Stored data:
__________________________________________________

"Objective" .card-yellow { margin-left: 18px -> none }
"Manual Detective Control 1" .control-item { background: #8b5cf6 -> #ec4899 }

__________________________________________________

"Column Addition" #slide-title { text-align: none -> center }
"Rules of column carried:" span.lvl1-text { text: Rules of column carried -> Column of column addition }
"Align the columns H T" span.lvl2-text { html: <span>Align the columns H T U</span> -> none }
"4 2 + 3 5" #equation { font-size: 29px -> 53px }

__________________________________________________

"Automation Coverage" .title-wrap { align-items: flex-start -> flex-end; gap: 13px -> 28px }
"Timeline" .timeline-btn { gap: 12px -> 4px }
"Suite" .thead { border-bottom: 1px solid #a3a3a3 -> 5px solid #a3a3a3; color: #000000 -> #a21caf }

__________________________________________________

Exercise requirements: Copy back the listing above exactly, but only from the line with "margin-left: 18px ->" through the line with "background: #8b5cf6 ->", both ends included.

Result of the task:
"Objective" .card-yellow { margin-left: 18px -> none }
"Manual Detective Control 1" .control-item { background: #8b5cf6 -> #ec4899 }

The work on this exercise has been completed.